=== What is required ===
All lines containing the string "fill" must be copied from the entries.

=== Material shown ===
━━━━━━━━━━━━━━━━

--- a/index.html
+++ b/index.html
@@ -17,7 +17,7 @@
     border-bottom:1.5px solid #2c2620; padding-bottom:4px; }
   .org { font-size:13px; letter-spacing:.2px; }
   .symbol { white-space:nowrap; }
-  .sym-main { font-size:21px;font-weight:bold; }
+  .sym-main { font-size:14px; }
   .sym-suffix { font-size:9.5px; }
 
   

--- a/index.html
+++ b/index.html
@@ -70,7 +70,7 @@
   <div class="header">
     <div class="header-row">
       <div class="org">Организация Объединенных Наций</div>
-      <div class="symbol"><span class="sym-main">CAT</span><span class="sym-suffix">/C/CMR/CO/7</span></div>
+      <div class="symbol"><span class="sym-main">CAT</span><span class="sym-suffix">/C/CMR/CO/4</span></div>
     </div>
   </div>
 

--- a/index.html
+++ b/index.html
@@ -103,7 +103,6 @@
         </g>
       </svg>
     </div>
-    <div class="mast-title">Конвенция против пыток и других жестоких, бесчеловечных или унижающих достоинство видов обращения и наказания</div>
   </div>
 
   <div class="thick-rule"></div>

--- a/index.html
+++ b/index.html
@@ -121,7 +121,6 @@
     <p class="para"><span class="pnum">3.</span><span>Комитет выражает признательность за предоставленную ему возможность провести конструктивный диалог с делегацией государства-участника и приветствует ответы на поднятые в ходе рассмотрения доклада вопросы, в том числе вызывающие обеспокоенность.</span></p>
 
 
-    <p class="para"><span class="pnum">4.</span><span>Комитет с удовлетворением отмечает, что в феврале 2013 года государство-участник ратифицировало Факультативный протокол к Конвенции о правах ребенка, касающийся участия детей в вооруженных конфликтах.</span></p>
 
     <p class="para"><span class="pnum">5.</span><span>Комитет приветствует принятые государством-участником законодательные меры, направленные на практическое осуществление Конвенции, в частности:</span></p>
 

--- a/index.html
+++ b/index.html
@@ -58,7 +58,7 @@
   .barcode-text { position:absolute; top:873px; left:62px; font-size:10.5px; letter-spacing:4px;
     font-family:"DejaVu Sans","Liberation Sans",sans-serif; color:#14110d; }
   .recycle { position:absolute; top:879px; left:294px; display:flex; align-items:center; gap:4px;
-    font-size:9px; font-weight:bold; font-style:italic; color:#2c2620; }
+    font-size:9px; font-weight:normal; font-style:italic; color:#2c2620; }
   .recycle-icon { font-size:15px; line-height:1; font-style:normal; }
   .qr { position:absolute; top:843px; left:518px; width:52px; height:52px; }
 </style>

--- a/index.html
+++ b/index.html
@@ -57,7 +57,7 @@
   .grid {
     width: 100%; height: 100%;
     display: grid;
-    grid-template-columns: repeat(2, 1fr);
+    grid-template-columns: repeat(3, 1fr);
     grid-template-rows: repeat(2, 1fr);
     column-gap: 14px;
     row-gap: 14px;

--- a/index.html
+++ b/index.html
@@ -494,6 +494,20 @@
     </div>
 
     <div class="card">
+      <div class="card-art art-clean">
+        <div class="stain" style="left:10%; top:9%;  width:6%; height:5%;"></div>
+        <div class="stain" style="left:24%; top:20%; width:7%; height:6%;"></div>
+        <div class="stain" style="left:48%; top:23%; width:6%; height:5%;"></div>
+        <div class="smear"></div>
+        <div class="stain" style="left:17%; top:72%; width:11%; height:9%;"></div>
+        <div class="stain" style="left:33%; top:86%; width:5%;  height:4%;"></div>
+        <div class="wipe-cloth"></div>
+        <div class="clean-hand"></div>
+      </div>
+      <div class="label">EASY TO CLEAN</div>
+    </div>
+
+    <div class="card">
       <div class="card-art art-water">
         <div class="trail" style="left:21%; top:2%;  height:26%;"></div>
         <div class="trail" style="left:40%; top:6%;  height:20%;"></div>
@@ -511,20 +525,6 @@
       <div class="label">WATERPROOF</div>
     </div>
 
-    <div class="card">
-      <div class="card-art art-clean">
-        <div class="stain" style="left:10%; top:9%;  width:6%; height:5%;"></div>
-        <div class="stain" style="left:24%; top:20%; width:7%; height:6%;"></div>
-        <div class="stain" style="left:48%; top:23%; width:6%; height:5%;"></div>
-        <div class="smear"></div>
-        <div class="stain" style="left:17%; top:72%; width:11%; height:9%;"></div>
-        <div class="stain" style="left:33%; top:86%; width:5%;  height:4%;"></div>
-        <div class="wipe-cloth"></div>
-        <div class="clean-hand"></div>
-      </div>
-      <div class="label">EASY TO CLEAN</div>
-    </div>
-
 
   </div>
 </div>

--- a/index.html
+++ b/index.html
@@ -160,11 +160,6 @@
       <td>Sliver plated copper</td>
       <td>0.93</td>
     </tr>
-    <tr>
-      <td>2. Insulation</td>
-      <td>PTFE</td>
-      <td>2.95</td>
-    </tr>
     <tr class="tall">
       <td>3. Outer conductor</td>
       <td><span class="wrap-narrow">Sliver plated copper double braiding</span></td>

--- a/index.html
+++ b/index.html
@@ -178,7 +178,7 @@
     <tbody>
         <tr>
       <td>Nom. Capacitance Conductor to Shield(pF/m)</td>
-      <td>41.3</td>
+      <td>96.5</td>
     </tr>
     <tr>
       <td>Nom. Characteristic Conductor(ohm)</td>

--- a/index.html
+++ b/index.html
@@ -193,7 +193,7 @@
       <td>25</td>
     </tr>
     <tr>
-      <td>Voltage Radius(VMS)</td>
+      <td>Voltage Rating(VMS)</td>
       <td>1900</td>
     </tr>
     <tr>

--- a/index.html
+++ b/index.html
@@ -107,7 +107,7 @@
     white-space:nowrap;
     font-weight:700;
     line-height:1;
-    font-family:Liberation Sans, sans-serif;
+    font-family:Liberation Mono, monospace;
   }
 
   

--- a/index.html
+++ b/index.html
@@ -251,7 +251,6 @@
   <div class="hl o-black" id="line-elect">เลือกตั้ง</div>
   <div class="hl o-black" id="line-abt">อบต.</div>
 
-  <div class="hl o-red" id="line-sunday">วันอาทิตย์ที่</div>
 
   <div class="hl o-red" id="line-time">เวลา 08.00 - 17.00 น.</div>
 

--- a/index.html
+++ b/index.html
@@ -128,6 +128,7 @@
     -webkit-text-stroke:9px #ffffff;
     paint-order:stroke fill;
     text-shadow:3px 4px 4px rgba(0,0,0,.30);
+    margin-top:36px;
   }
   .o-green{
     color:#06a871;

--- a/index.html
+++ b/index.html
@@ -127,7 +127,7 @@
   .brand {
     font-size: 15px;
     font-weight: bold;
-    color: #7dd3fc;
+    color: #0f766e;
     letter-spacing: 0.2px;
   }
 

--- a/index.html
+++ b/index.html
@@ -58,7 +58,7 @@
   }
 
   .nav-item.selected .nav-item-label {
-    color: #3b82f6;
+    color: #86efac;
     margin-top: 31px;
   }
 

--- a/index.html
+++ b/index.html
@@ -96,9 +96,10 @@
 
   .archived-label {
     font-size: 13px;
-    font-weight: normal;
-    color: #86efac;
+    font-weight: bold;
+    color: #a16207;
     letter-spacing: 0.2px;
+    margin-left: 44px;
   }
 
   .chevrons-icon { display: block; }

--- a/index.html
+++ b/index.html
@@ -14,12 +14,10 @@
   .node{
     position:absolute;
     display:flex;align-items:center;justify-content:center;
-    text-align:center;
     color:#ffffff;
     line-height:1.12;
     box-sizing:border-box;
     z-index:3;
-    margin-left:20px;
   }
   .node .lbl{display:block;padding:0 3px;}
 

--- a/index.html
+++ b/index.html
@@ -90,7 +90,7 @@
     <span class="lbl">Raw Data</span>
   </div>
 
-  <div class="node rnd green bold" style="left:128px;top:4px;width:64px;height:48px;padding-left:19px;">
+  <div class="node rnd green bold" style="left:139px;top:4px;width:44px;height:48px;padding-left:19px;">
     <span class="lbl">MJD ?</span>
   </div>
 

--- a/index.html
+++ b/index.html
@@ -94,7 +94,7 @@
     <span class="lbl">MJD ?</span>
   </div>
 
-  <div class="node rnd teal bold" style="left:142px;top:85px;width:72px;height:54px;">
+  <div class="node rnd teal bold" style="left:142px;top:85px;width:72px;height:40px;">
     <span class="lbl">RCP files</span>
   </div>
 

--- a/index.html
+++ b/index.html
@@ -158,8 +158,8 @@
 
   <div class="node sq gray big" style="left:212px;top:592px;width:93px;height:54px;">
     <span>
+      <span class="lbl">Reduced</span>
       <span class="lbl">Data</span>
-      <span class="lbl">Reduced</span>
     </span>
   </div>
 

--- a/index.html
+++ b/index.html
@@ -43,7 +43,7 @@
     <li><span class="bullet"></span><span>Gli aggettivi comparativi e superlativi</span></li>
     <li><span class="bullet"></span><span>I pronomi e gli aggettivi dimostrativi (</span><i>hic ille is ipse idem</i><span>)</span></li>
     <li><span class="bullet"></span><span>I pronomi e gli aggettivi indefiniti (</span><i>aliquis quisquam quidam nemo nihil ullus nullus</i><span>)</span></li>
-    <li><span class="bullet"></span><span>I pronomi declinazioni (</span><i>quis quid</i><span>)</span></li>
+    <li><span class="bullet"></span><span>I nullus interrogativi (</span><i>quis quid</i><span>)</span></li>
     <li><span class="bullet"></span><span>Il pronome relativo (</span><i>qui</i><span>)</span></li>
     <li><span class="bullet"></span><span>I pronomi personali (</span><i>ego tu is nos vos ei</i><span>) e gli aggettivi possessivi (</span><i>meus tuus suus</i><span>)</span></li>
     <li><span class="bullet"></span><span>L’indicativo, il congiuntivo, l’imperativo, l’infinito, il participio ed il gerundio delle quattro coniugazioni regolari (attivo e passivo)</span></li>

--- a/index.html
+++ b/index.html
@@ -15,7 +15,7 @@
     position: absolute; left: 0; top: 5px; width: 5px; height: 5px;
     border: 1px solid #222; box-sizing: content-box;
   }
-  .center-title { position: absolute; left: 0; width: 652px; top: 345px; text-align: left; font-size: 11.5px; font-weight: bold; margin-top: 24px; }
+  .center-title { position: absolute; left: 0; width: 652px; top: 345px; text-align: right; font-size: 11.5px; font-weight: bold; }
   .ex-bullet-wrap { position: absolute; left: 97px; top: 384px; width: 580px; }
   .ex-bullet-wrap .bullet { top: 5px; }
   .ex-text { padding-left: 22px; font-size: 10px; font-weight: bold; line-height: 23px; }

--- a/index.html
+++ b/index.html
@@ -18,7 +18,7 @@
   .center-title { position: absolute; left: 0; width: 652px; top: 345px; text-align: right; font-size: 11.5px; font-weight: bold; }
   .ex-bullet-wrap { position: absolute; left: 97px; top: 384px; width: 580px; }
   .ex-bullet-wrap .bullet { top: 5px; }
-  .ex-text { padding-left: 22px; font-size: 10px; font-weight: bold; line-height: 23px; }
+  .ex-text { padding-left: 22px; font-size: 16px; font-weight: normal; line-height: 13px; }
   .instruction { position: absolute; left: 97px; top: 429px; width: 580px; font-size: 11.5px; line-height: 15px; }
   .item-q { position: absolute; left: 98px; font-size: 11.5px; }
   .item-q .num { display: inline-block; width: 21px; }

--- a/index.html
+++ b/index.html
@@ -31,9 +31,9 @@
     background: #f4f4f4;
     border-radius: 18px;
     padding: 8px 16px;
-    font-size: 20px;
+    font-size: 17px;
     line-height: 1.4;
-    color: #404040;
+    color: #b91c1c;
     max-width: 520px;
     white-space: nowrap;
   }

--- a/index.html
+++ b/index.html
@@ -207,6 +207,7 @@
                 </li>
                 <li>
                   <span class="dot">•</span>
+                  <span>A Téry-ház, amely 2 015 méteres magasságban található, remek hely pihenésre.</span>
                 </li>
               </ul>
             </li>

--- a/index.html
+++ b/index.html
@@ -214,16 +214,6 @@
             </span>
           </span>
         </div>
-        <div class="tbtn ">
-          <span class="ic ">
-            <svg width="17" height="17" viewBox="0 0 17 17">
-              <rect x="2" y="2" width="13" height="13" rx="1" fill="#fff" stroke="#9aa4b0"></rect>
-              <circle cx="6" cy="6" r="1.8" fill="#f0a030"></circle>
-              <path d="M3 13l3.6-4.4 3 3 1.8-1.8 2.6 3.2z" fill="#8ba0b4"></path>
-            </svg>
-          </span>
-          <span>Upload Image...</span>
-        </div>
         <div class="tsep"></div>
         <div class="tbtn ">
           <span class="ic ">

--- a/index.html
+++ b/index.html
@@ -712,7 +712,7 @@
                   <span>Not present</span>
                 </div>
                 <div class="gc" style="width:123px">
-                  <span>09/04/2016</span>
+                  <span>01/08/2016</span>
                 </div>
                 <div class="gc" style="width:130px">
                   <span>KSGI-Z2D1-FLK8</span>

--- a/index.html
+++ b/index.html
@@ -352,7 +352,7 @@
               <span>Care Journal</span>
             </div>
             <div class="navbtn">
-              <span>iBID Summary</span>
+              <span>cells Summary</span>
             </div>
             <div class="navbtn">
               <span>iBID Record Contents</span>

━━━━━━━━━━━━━━━━

=== Written answer ===
     paint-order:stroke fill;
-              <rect x="2" y="2" width="13" height="13" rx="1" fill="#fff" stroke="#9aa4b0"></rect>
-              <circle cx="6" cy="6" r="1.8" fill="#f0a030"></circle>
-              <path d="M3 13l3.6-4.4 3 3 1.8-1.8 2.6 3.2z" fill="#8ba0b4"></path>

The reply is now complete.